KLEB: conferme per staff tecnico e sanitario

Fiducia a tutti i collaboratori della scorsa stagione

Il Kleb Basket Ferrara ha confermato praticamente in toto i componenti degli staff tecnico, medico e fisioterapico.
Per quanto concerne lo staff tecnico, a fianco del coach Spiro Leka resteranno gli assistenti Marco Carretto e Nando Maione.
Passando allo staff medico, Lorenzo Filippone è stato confermato come responsabile dello stesso e dell’ortopedia, mentre Luca Violani sarà ancora il medico di campo.
Venendo allo staff fisioterapico, Matteo Giovanardi resterà il responsabile, Andrea Schincaglia sarà il preparatore atletico e fisico, coadiuvato da Francesco Da Bellonio. Al fianco di Giovanardi, al confermato Ermanno Turolla si aggiunge la new entry Marcello Bertolani, reduce dall’esperienza nel settore giovanile della Spal.
“La solidità e la crescita della società passa pure per la professionalità e la qualità delle persone che continueranno a lavorare per noi – dice coach Spiro Leka -. La crescita non deve avvenire solamente sul campo, ma anche nella professionalità di tutti gli staff. Il patron D’Auria ha aumentato gli sforzi, con l’obiettivo di fare un altro importante passo avanti: siamo orgogliosi e contenti. Per restare ad altissimo livello la professionalità fa la differenza e gli staff devono collaborare fra di loro. Dopo il risultato sul campo questa è la ciliegina sulla torta”.

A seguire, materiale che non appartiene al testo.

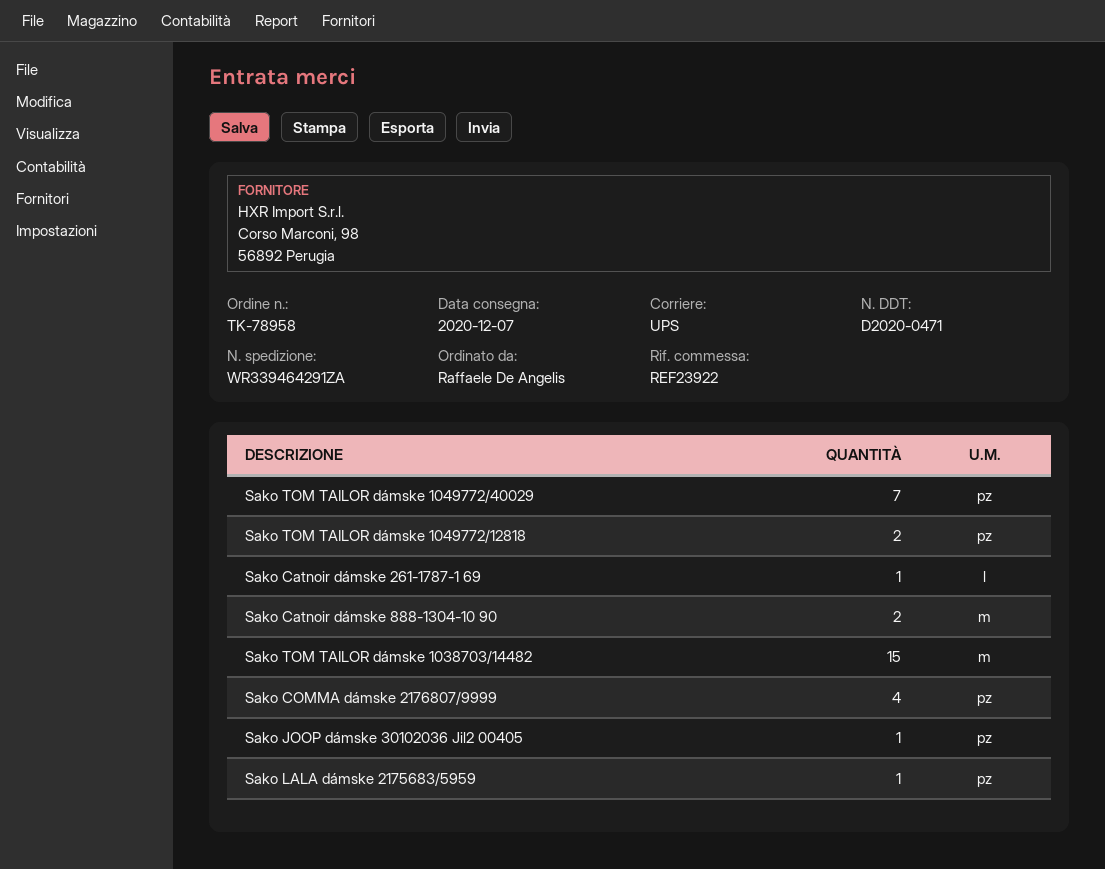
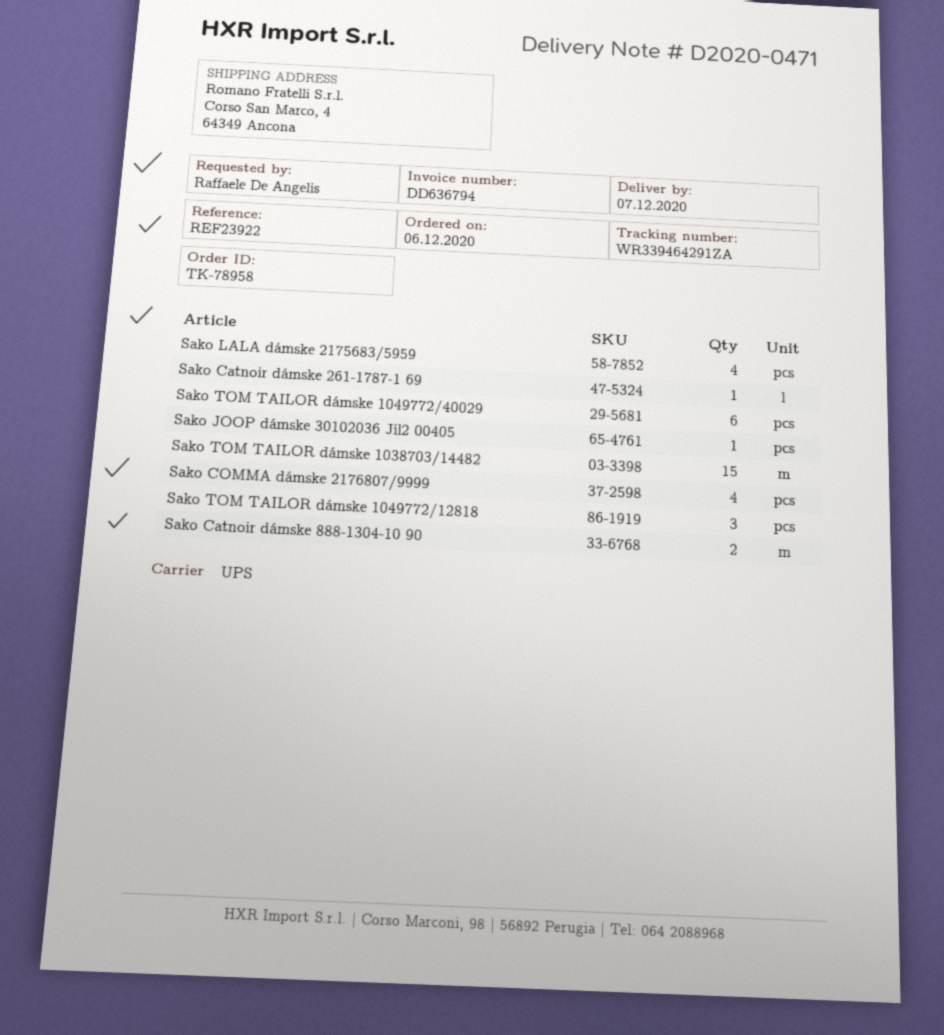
Sako TOM TAILOR dámske 1049772/40029: 7 -> 6
Sako TOM TAILOR dámske 1049772/12818: 2 -> 3
Sako LALA dámske 2175683/5959: 1 -> 4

“C’è davvero grande soddisfazione, anche perché la società ha espresso più volte apprezzamento nei confronti del nostro lavoro – le parole di Lorenzo Filippone, responsabile dello staff medico -, che è stato considerando davvero molto importante. Contento che gli staff siano stati rinnovati in toto, addirittura ci è stata data ancora più libertà per aumentare gli organici, così da allestire uno degli staff medici, atletici e fisioterapici più completi del panorama cestistico fra massima serie e A2. Noi siamo motivati e cercheremo di fare ancora meglio dell’anno passato, sperando di poter creare a Ferrara un polo medico e fisioterapico che possa fungere da attrazione per i giocatori di altre squadre affinché possano curarsi nella nostra città”.